Friends and cousins, in one way or another we lived together for most of our very long lives. My first memory of her is when we were both bridesmaids at our cousin Anne’s wedding. She must have been about nineteen, and I thought her the epitome of beauty and sophistication. She announced to us all that her own wedding was going to be much much grander. Then of course the war happened.

But then, just after the end of the war, she invited me to join her in her little ground-floor flat in York Terrace just behind Madame Tussauds. Dinah’s career as prop and support to Andre Deutsch and the hundreds of writers who published with him was kicking off. The flat was dark and shabby, awaiting demolition so the rent was tiny. We took in lodgers to help make ends meet. We sometimes shared it with rats, one of which popped up in the bathroom while Di was actually in the bath. But we were proud of it, painted it with bright colours, entertained somehow, went on adventurous holidays and acquired the first of our beloved little dogs. An enormously fat former music-hall star, called Gracie Baby, lived in the basement and regaled us with wonderful music hall stories. She was kind to us but she suffered from some form of kleptomania, and we were often faced by the moral dilemma of whether to creep down to her flat and steal back our one and only milk jug or whatever.

After that Dinah joined me in the Primrose Hill house I had sort of bought in 1960. She took the top rooms and made them her own. Primrose Hill in those days was not at all grand, much nicer to live in than it is now, and we stayed there for a very long time. Eventually our priorities diverged. I had children. She had her growing fame, a new sort of writing life, her great friend and one-time lover Barry, her wonderful family of nephews. But we still saw each most days and I was fascinated by all the strange exciting things that were going on in her top flat. She was a constant reassuring presence.

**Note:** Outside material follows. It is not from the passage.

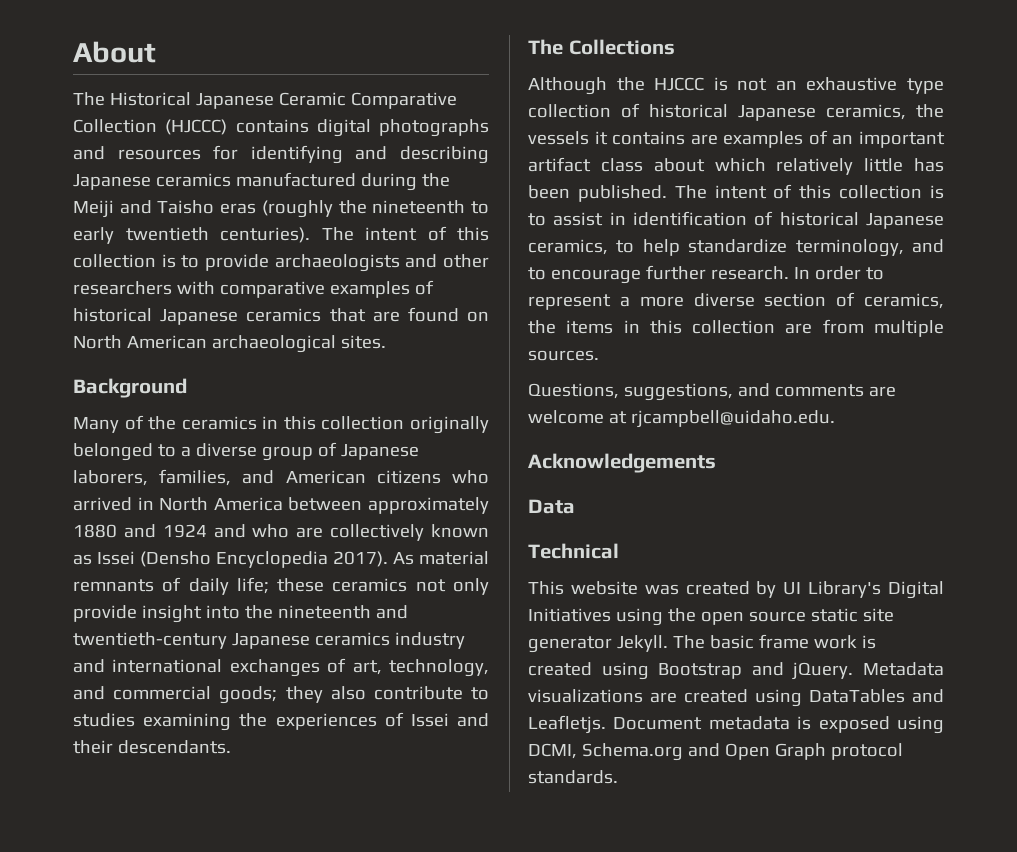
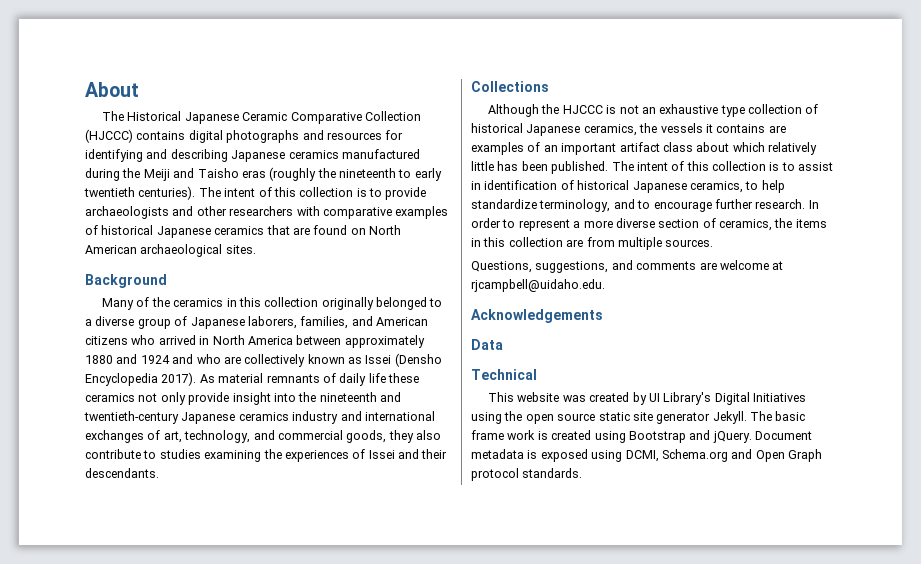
- As material remnants of daily life; these ceramics not only provide insight into the nineteenth and twentieth-century Japanese ceramics industry and international exchanges of art, technology, and commercial goods; they also contribute to studies examining the experiences of Issei and their descendants.
+ As material remnants of daily life these ceramics not only provide insight into the nineteenth and twentieth-century Japanese ceramics industry and international exchanges of art, technology, and commercial goods, they also contribute to studies examining the experiences of Issei and their descendants.
- The Collections
+ Collections
- Metadata visualizations are created using DataTables and Leafletjs.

Incidentally she kindly abstained from writing about me or my family because, knowing her alarming frankness and her acclaimed honesty, I had told her that I would kill her if she did.

Finally, when we were pretty old, we shared the small house my mother had built in south Norfolk, very close to Ditchingham where Di had spent that idyllic childhood she writes about. We loved it there. At first we went for weekends, then more and more until, at last and much later, Di made the decision, against my advice I admit, to go and live in her excellent retirement home. Which of course turned out wonderfully for her.

Throughout all these times I have had the pleasure of watching the blooming of Dinah’s extraordinary writing gifts and their deserved recognition. I had loved her first book Instead of a Letter, and it was amazing and thrilling when she won first prize in an Observer short story competition with a tale from one of our holidays. That fired her self-confidence and from then on, though fame took time, there was no stopping her. She got joy out of the whole thing, a book going well, people loving it, her opinions in demand, great pictures of her in the papers, reading aloud in her splendid voice. Though sometimes exhausted, she found the whole business of being a national treasure amazing, and though, like Judy Dench, she laughed at it, I think she also thought it her due.

So much else to remember. In Norfolk she gardened with verve and inspiration, always very sure of her decisions, particularly when others disagreed with her. She explored various forms of art with skill and she became brilliant at needle point embroidery. The Norfolk cottage boasts several richly embroidered chairs and a couple of splendid little tapestries, one a primitive of local country life, and another of St George and the Dragon. That one bears the legend Some Damsels Prefer Dragons. I remember one absurd little incident, seventy years or so ago, when we simultaneously, on some silly, wrong impulse, misdirected the burly policemen who were chasing a villain who had broken into our York Terrace building. Perhaps Dinah, like her damsel, sometimes preferred dragons to saints and knights. I miss her.